Main Objective:
The main objective is to create a email text classifier using ham spam data from https://spamassassin.apache.org/old/publiccorpus/.
We are also expected to manually unzip the data and also programatically unzip the data.
Predict the class of new documents withheld from the example corpus. Then come up with a different set of documents to test.
Use the dictionary of common words.
Separate the message header from the message body
Data
The first set of data is the 20030228_easy_ham_2 dataset. This dataset is manually loaded into the local machine.
ham_files <- list.files(path='./20030228_easy_ham_2/easy_ham_2/',full.names = T)
spam_files <- list.files(path='./20050311_spam_2/spam_2/',full.names = T)
Cleaning the text and storing texts in a dataframe
The cleaning process happens twice in this application. Here I try to remove all html tags, punctuation, numbers and breaks.I also try to remove the header by using a blank line as the marker for the ending of the header and beginning of the body.
After processing the documents line by line I store them into two temporary files, one for the header data, the other for the body data.

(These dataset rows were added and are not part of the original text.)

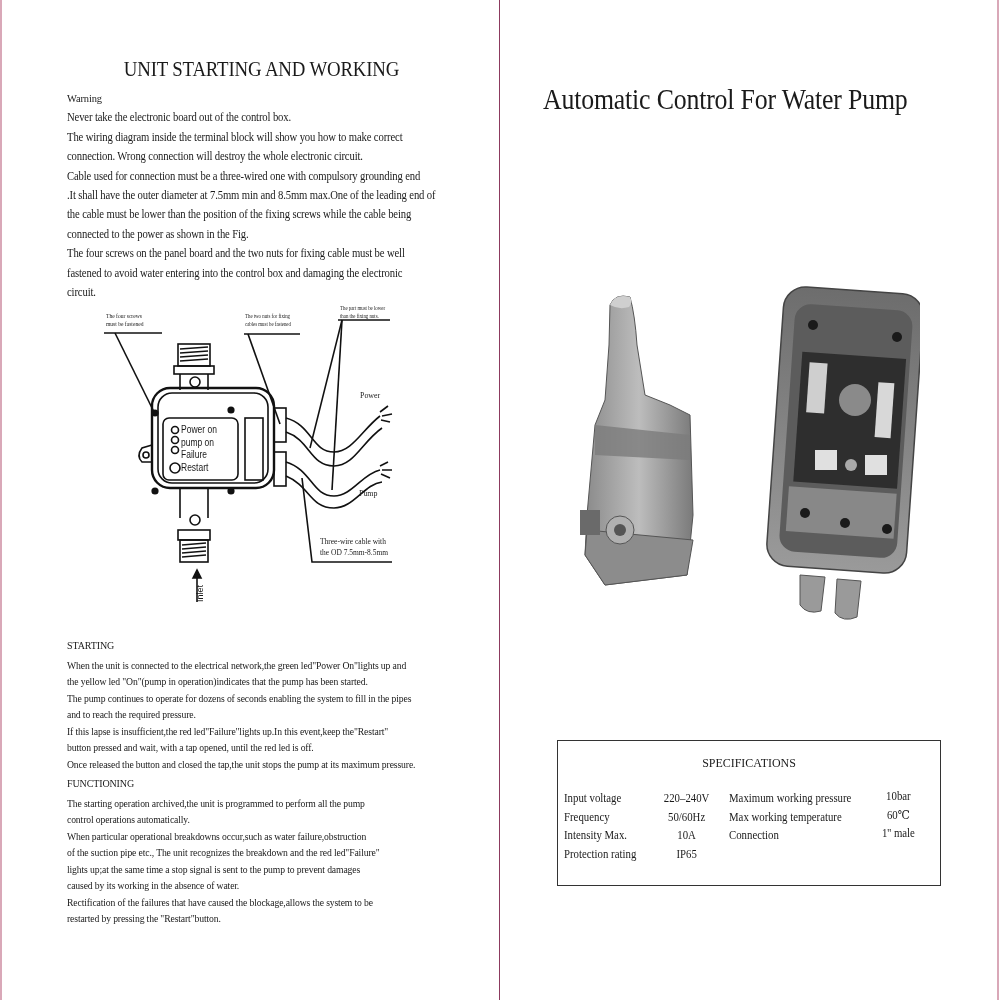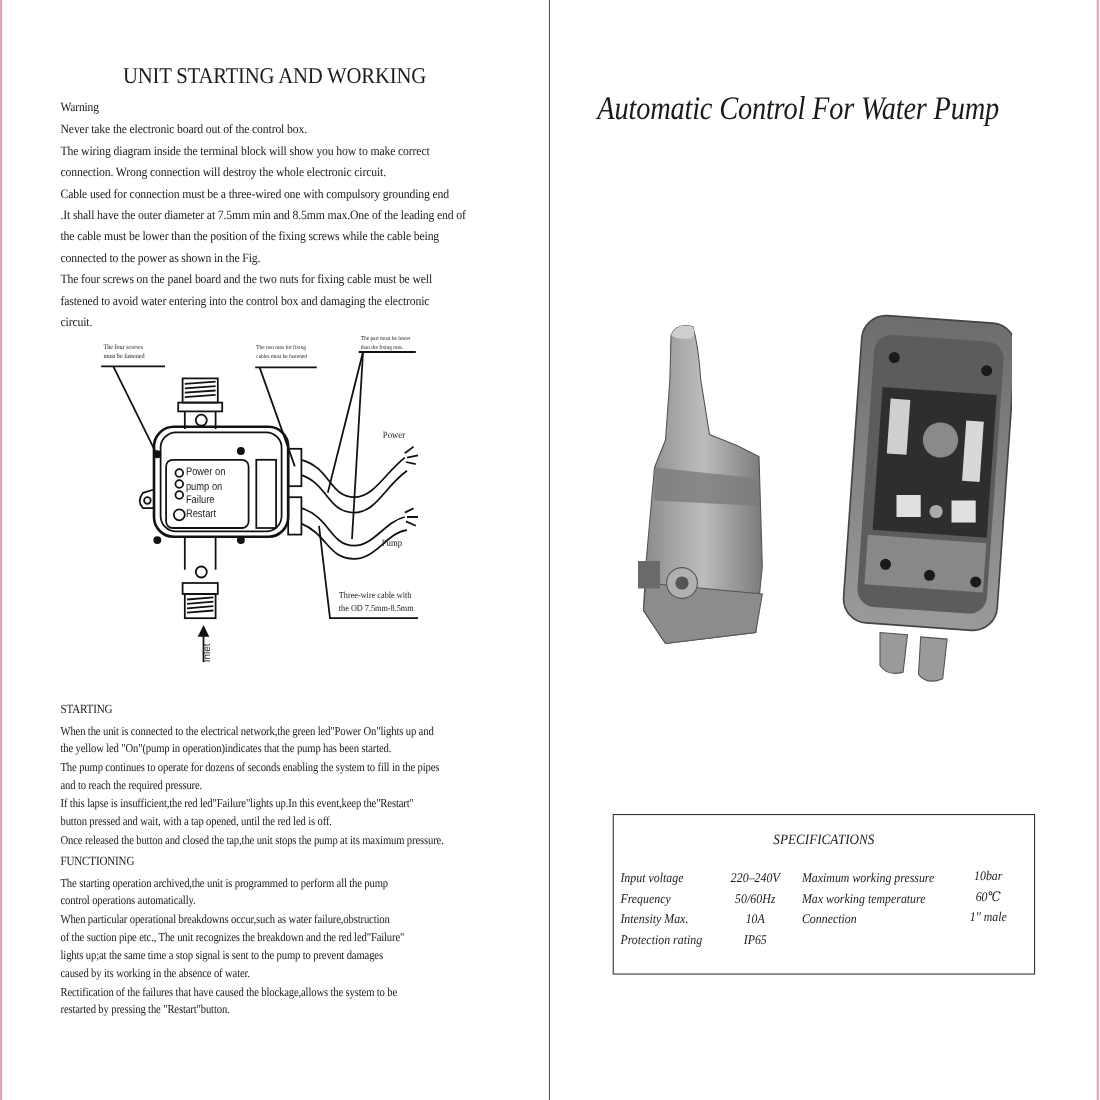"UNIT STARTING AND WORKING" .left-page { left: 0 -> 12px }
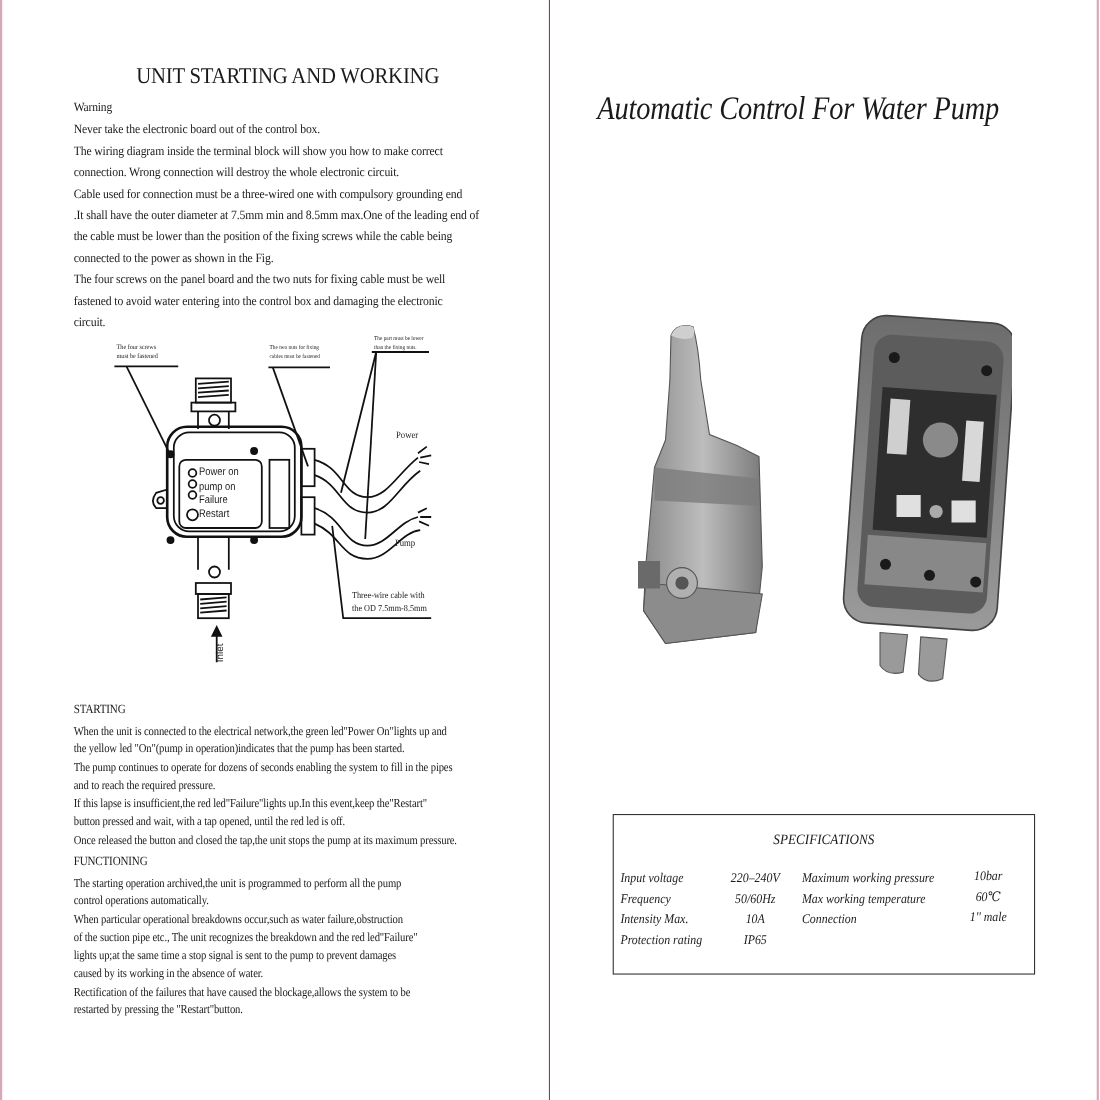"Automatic Control For Water Pump" .right-page { font-style: italic -> none }
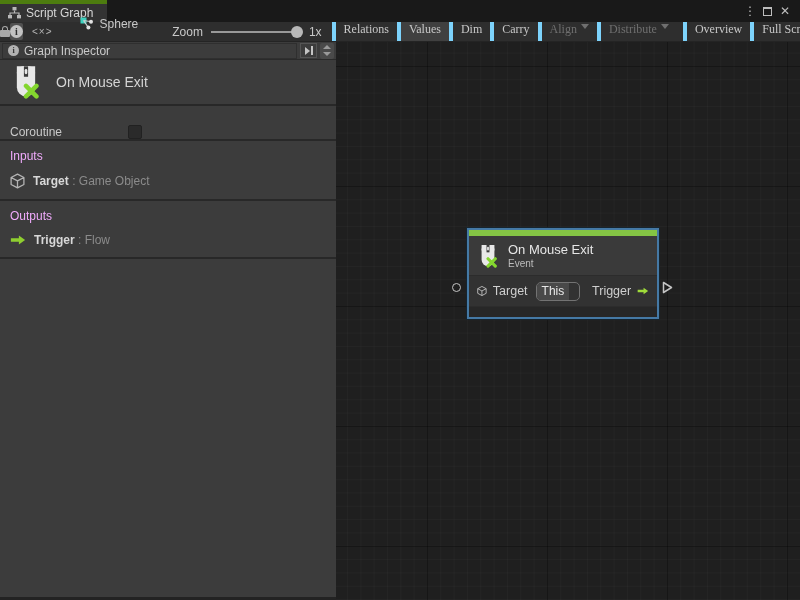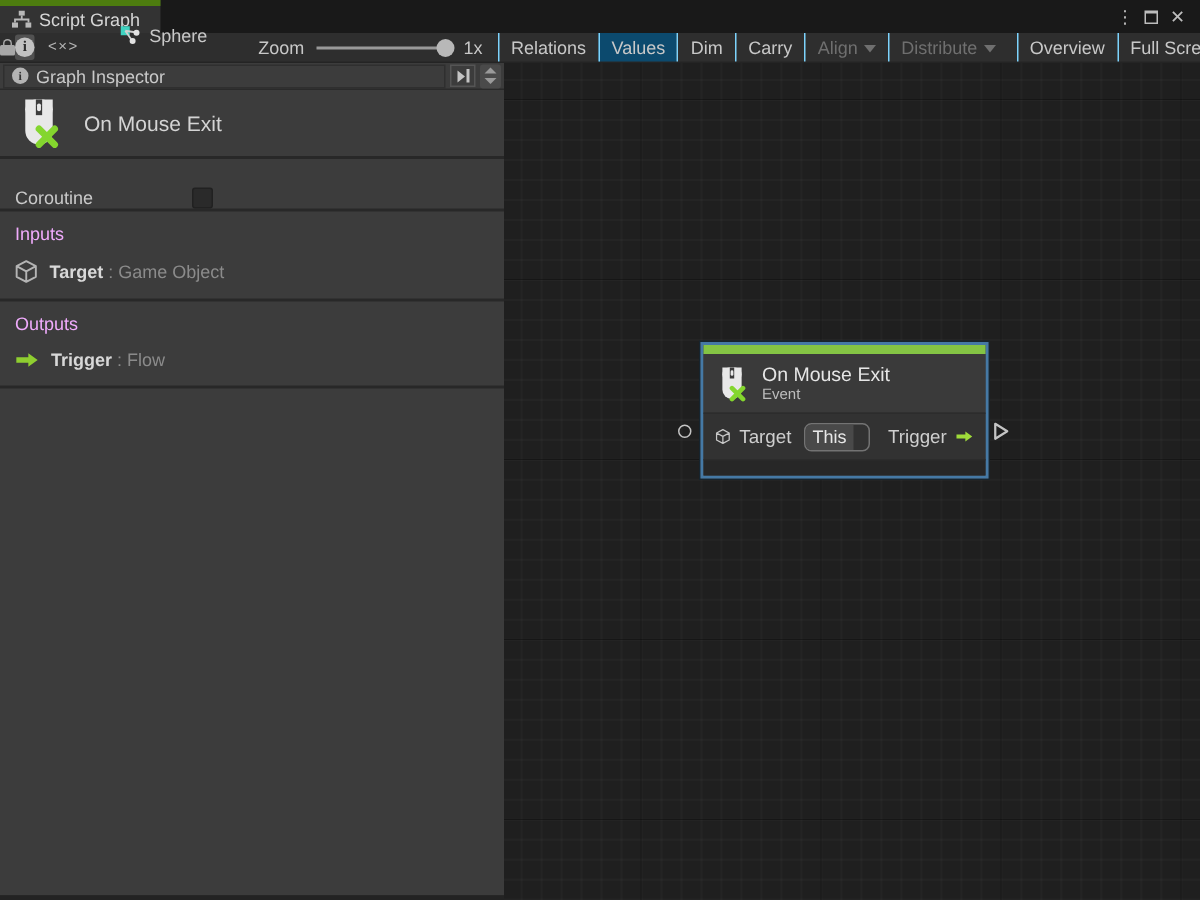"Relations" .rbtn { align-items: center -> none; border-left: 1px solid #7dd3fc -> 4px solid #7dd3fc; font-family: none -> Liberation Serif, serif }
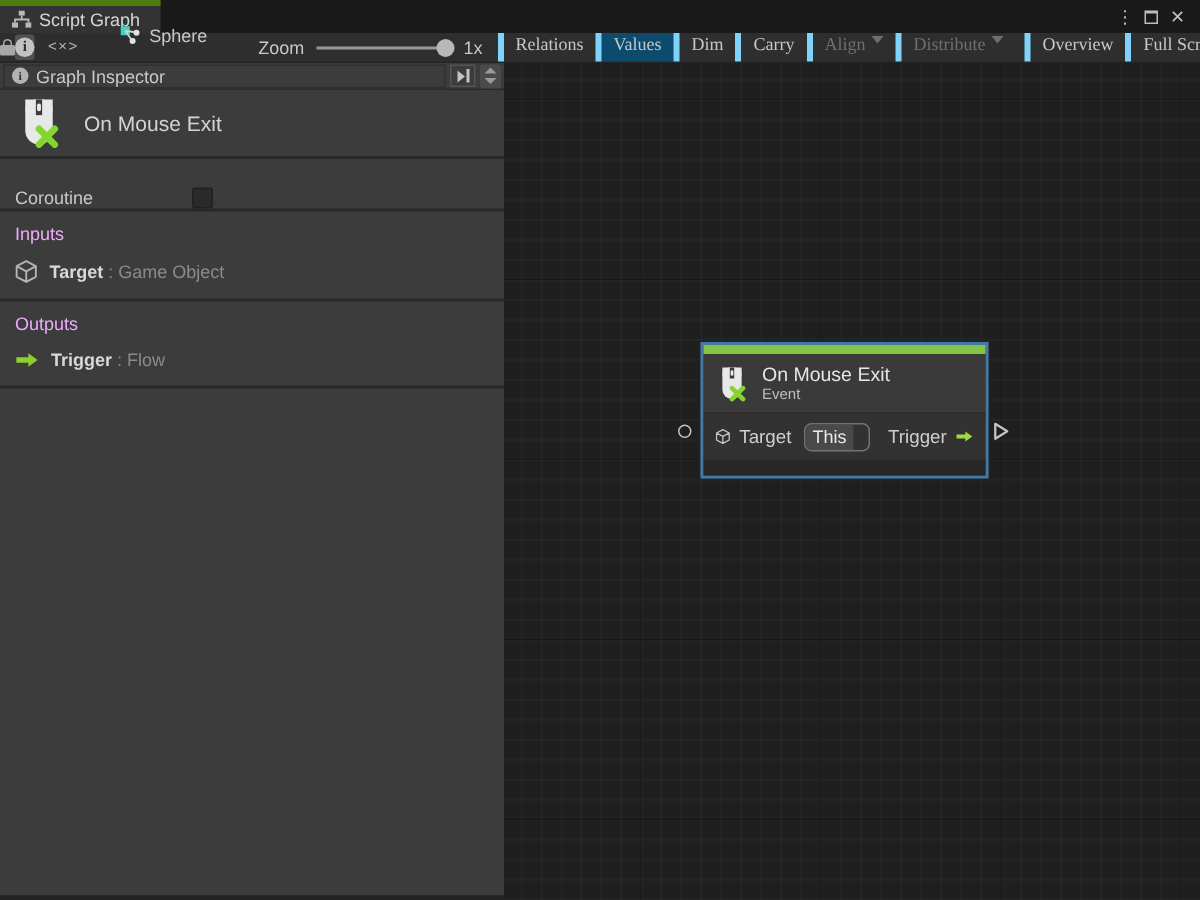"Values" .rbtn.active { background: #0c4a6e -> #404040 }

After the document is finished parsing, both the body and header data is added to a dataframe, with the mark of ham or spam to identify each document.
cleanFun <- function(htmlString) {
return(gsub("<.*?>", " ", htmlString))
}
body_mx <-setNames(data.frame(matrix(ncol = 4, nrow = 0)),
c("doc_id","text","header","ham_spam"))
for(i in 1:length(ham_files)){
file.create('headers_file.txt')
file.create('body_file.txt')
enc <- guess_encoding(ham_files[i], n_max = -1, threshold = 0.2)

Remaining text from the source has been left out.